Dont le sang doit régner sur cent climats divers,
Et sous de justes lois ranger tout l’univers ?
Si son cœur insensible à l’amour de la gloire
D’un honneur immortel méprise la mémoire,
S’il envie à son fils le sceptre des Romains,
Quel espoir le retient ? Par quels plus hauts desseins
Pour ces bords ennemis cède-t-il l’Ausonie,
Et l’honneur de fonder les murs de Lavinie ?
Qu’il parte, je l’ordonne ; et vole promptement
Lui porter ce reproche, et mon commandement. »

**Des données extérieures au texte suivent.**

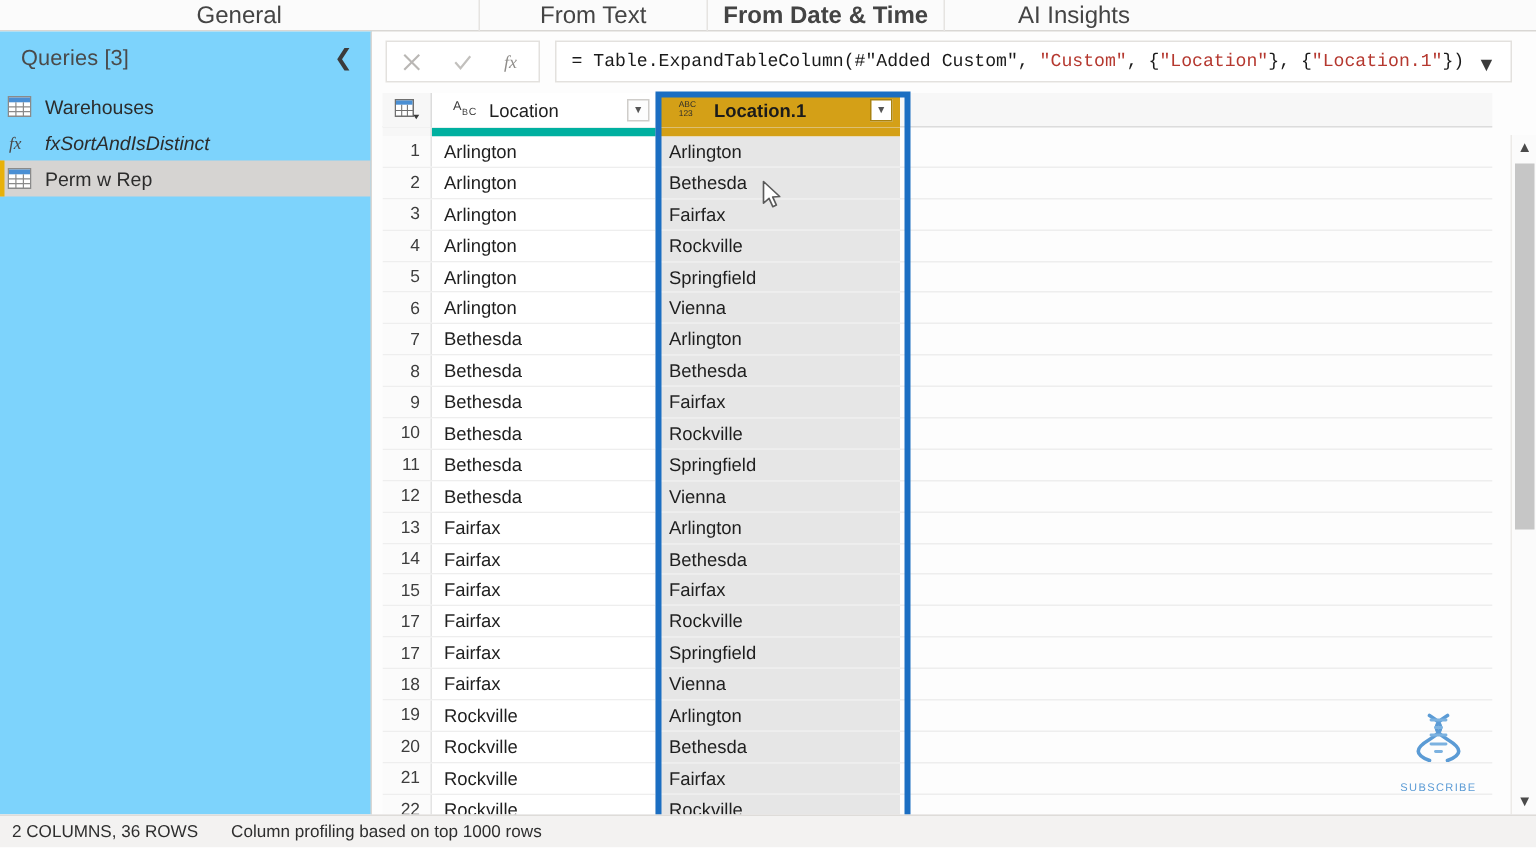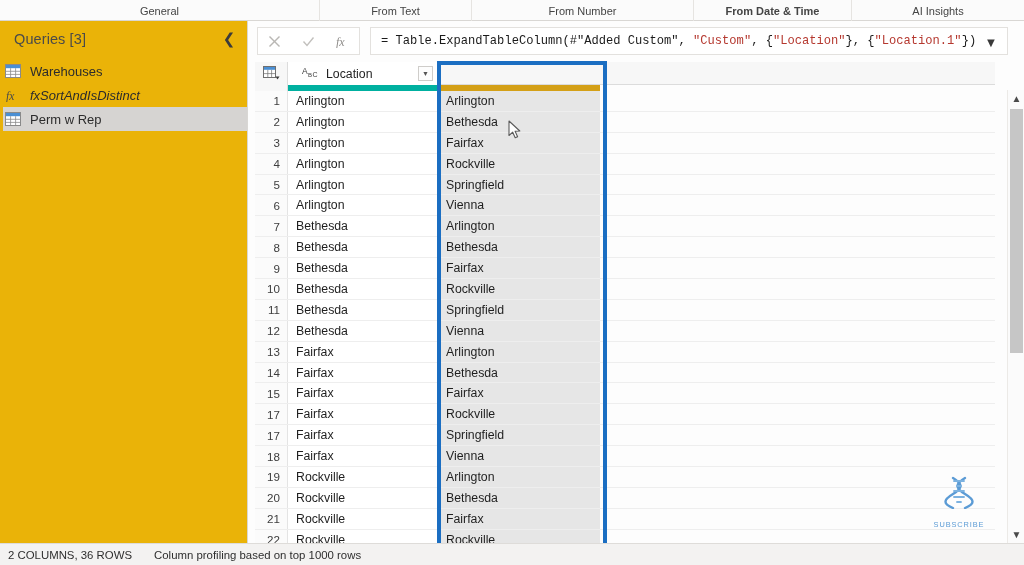--- a/index.html
+++ b/index.html
@@ -7,30 +7,30 @@
     width: 1024px; height: 565px;
     font-family: "Liberation Sans", sans-serif;
     background: #ffffff; overflow: hidden;
   }
   #app { position: relative; width: 1024px; height: 565px; background:#fdfdfd; }
 
   
   .ribbon { position:absolute; left:0; top:0; width:1024px; height:21px;
     background:#fbfbfb; border-bottom:1px solid #d9d7d4; display:flex; }
   .ribbon-group { display:flex; align-items:center; justify-content:center;
-    height:21px; font-size:11px; color:#444; border-right:1px solid #e6e4e1; }
+    height:21px; font-size:16px; color:#444; border-right:1px solid #e6e4e1; }
   .rg0 { width:320px; }
   .rg1 { width:152px; }
   .rg2 { width:222px; }
   .rg3 { width:158px;font-weight:bold; }
   .rg4 { width:172px; border-right:none; }
 
   
   .qpane { position:absolute; left:0; top:21px; width:248px; height:522px;
-    background:#eab308; border-right:1px solid #d9d7d4; }
+    background:#7dd3fc; border-right:1px solid #d9d7d4; }
   .qpane-head { position:relative; height:36px; display:flex; align-items:center; }
   .qpane-title { font-size:14.5px; color:#4a4a4a; padding-left:14px; letter-spacing:.1px; }
   .collapse-chevron { position:absolute; right:9px; top:8px; width:18px; height:18px;
     display:flex; align-items:center; justify-content:center; color:#3b3b3b;
     font-size:15px; line-height:1; cursor:pointer; }
   .qlist { padding-top:2px; }
   .qitem { position:relative; height:24px; display:flex; align-items:center;
     padding-left:5px; cursor:pointer; }
   .qitem.sel { background:#d6d4d2; }
   .qitem.sel::before { content:""; position:absolute; left:0; top:0; bottom:0;
@@ -121,23 +121,20 @@
 <body>
 
 <div id="app">
 
   <div class="ribbon">
     <div class="ribbon-group rg0">
       <span>General</span>
     </div>
     <div class="ribbon-group rg1">
       <span>From Text</span>
-    </div>
-    <div class="ribbon-group rg2">
-      <span>From Number</span>
     </div>
     <div class="ribbon-group rg3">
       <span>From Date &amp; Time</span>
     </div>
     <div class="ribbon-group rg4">
       <span>AI Insights</span>
     </div>
   </div>
 
   <div class="qpane">
@@ -235,20 +232,32 @@
             <text x="6" y="11.5" font-family="Liberation Sans, sans-serif" font-size="6" fill="#3a3a3a">B</text>
             <text x="10.5" y="11.8" font-family="Liberation Sans, sans-serif" font-size="7" fill="#3a3a3a">C</text>
           </svg>
         </span>
         <span class="hname">Location</span>
         <span class="hdrop">
             <span>▼</span>
           </span>
       </div>
 
+      <div class="hcell c2">
+        <span class="htype">
+          <svg width="19" height="14" viewBox="0 0 19 14">
+            <text x="0.5" y="6.6" font-family="Liberation Sans, sans-serif" font-size="5.6" fill="#2b2b2b">ABC</text>
+            <text x="0.5" y="12.6" font-family="Liberation Sans, sans-serif" font-size="5.6" fill="#2b2b2b">123</text>
+          </svg>
+        </span>
+        <span class="hname">Location.1</span>
+        <span class="hdrop">
+            <span>▼</span>
+          </span>
+      </div>
     </div>
 
     <div class="qbar">
       <div class="spacer"></div>
       <div class="b1"></div>
       <div class="b2"></div>
     </div>
 
     <div class="gbody">
         <div class="grow">

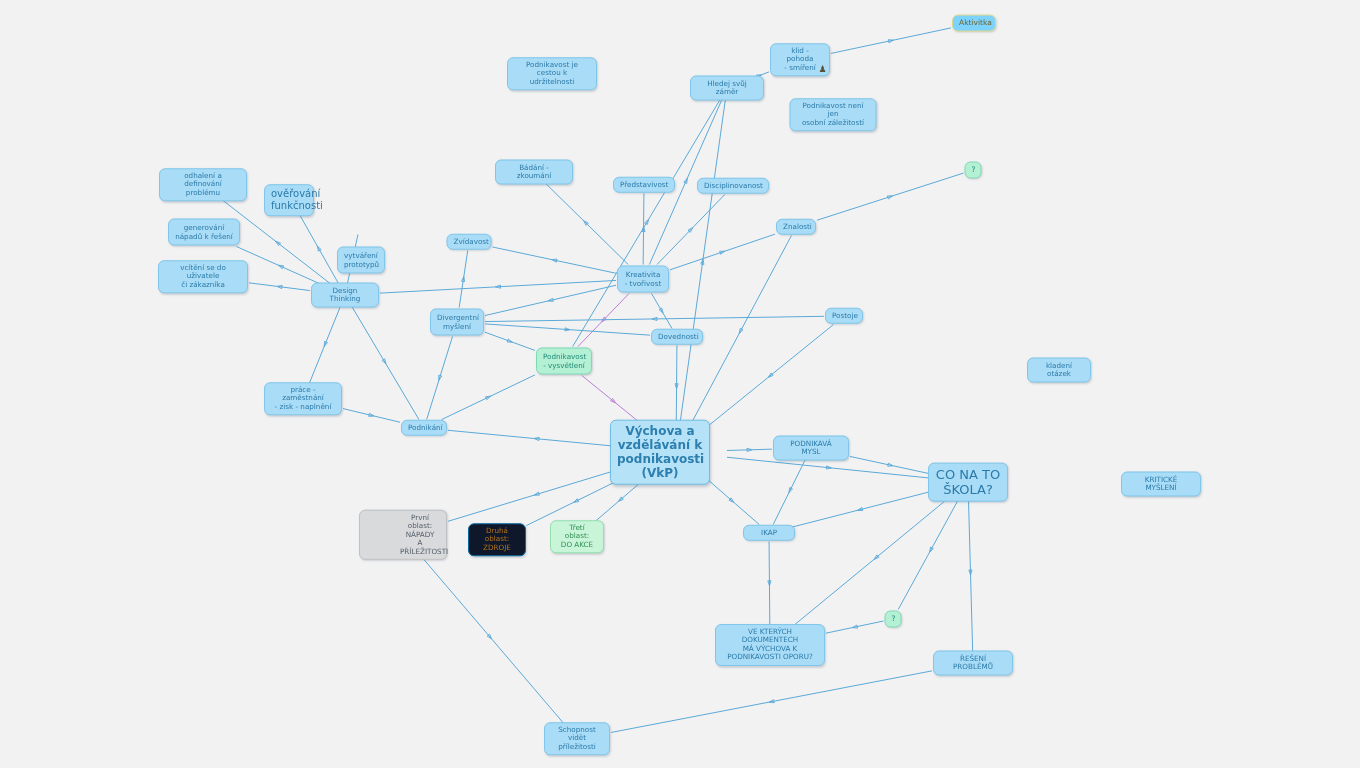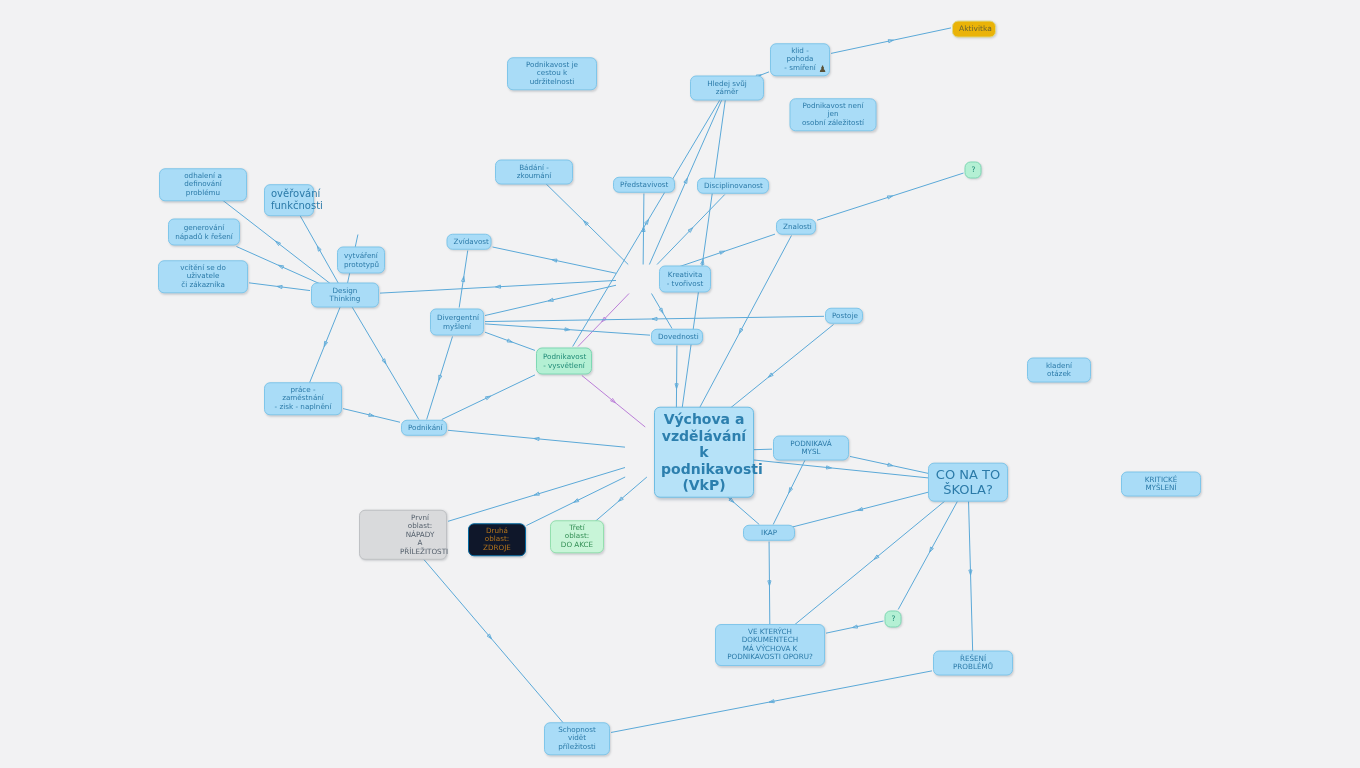--- a/index.html
+++ b/index.html
@@ -52,24 +52,23 @@
     background: #b4f0d4;
     border: 1px solid #7fd8b4;
     color: #1f8a76;
   }
   .node.greenlight {
     background: #c8f5d8;
     border: 1px solid #93dfae;
     color: #338f55;
   }
   .node.yellow {
-    background: #eab308;
+    background: #7dd3fc;
     border: 1px solid #ded98a;
     color: #6b6430;
-    margin-top: 6px;
   }
   .node.orange {
     background: #0f172a;
     border: 1px solid #0369a1;
     color: #b4741c;
   }
   .node.gray {
     background: #d9dadc;
     border: 1px solid #bfc1c4;
     color: #55606c;
@@ -290,21 +289,21 @@
       <g>
         <line x1="932" y1="670.8686868686868" x2="611" y2="732.4747474747475" stroke="#5ba9d8" stroke-width="1"></line>
         <polygon points="769.0448071652244,702.142915796573 773.6536257148679,699.6291951326048 774.2567599546834,702.7718419611176" fill="none" stroke="#5ba9d8" stroke-width="0.9"></polygon>
       </g>
       <g>
         <line x1="415.36764705882354" y1="549.5" x2="564.6323529411765" y2="724.5" stroke="#5ba9d8" stroke-width="1"></line>
         <polygon points="491.62236651520686,638.9020848798978 487.1602991616586,636.1362296898346 489.5949678079277,634.0596005503699" fill="none" stroke="#5ba9d8" stroke-width="0.9"></polygon>
       </g>
     </svg>
   <div id="node-layer">
-      <div class="node centre" style="left: 704px; top: 452px; width: 100px; min-height: 48px; font-size: 14px; justify-content: center;"><span class="label">Výchova a
+      <div class="node centre" style="left: 660px; top: 452px; width: 100px; min-height: 48px; font-size: 12px; justify-content: center;"><span class="label">Výchova a
 vzdělávání k
 podnikavosti (VkP)</span></div>
       <div class="node yellow" style="left: 974px; top: 23px; width: 44px; min-height: 15px; font-size: 7.5px;"><span class="label">Aktivitka</span></div>
       <div class="node blue" style="left: 800px; top: 60px; width: 60px; min-height: 26px; font-size: 7.2px;"><span class="label">klid - pohoda
 - smíření</span><span class="pin-icon">♟</span></div>
       <div class="node blue" style="left: 727px; top: 88px; width: 74px; min-height: 15px; font-size: 7.2px;"><span class="label">Hledej svůj záměr</span></div>
       <div class="node blue" style="left: 552px; top: 74px; width: 90px; min-height: 27px; font-size: 7.2px;"><span class="label">Podnikavost je
 cestou k udržitelnosti</span></div>
       <div class="node blue" style="left: 833px; top: 115px; width: 87px; min-height: 27px; font-size: 7.2px;"><span class="label">Podnikavost není jen
 osobní záležitostí</span></div>
@@ -320,21 +319,21 @@
       <div class="node blue" style="left: 361px; top: 220px; width: 48px; min-height: 27px; font-size: 7.2px; margin-top: 40px;"><span class="label">vytváření
 prototypů</span></div>
       <div class="node blue" style="left: 204px; top: 232px; width: 72px; min-height: 27px; font-size: 7.2px;"><span class="label">generování
 nápadů k řešení</span></div>
       <div class="node blue" style="left: 203px; top: 277px; width: 90px; min-height: 27px; font-size: 7.2px;"><span class="label">vcítění se do uživatele
 či zákazníka</span></div>
       <div class="node blue" style="left: 345px; top: 295px; width: 68px; min-height: 16px; font-size: 7.2px;"><span class="label">Design Thinking</span></div>
       <div class="node blue" style="left: 469px; top: 242px; width: 45px; min-height: 15px; font-size: 7.2px;"><span class="label">Zvídavost</span></div>
       <div class="node blue" style="left: 457px; top: 322px; width: 54px; min-height: 27px; font-size: 7.2px;"><span class="label">Divergentní
 myšlení</span></div>
-      <div class="node blue" style="left: 643px; top: 279px; width: 52px; min-height: 27px; font-size: 7.2px; margin-left: 42px;"><span class="label">Kreativita
+      <div class="node blue" style="left: 643px; top: 279px; width: 52px; min-height: 27px; font-size: 7.2px;"><span class="label">Kreativita
 - tvořivost</span></div>
       <div class="node blue" style="left: 677px; top: 337px; width: 52px; min-height: 15px; font-size: 7.2px;"><span class="label">Dovednosti</span></div>
       <div class="node blue" style="left: 844px; top: 316px; width: 38px; min-height: 15px; font-size: 7.2px;"><span class="label">Postoje</span></div>
       <div class="node green" style="left: 564px; top: 361px; width: 56px; min-height: 27px; font-size: 7.2px;"><span class="label">Podnikavost
 - vysvětlení</span></div>
       <div class="node blue" style="left: 303px; top: 399px; width: 78px; min-height: 27px; font-size: 7.2px;"><span class="label">práce - zaměstnání
 - zisk - naplnění</span></div>
       <div class="node blue" style="left: 424px; top: 428px; width: 46px; min-height: 15px; font-size: 7.2px;"><span class="label">Podnikání</span></div>
       <div class="node blue" style="left: 1059px; top: 370px; width: 64px; min-height: 15px; font-size: 7.2px;"><span class="label">kladení otázek</span></div>
       <div class="node blue" style="left: 811px; top: 448px; width: 76px; min-height: 15px; font-size: 7.2px;"><span class="label">PODNIKAVÁ MYSL</span></div>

    Mercure obéissant aux ordres de son père,
Attache à ses talons l’aile prompte et légère,
Qui l’élève au-dessus des terres et des mers,
Et fend comme les vents l’immensité des airs.
Il porte dans sa main le fatal Caducée,
Par qui dans les enfers une Ombre est repoussée,
Par qui, quand il lui plaît, il la ramène au jour,
Et par qui le sommeil vient, et fuit tour à tour.
Par sa vertu divine il perce les nuages,
Chasse les vents mutins, écarte les orages ;
Et découvre bientôt par ses vites efforts,
D’Atlas son noble aïeul, l’épouvantable corps :
D’Atlas dont le sommet se cache dans la nue,
Et qui porte le Ciel sur sa tête chenue.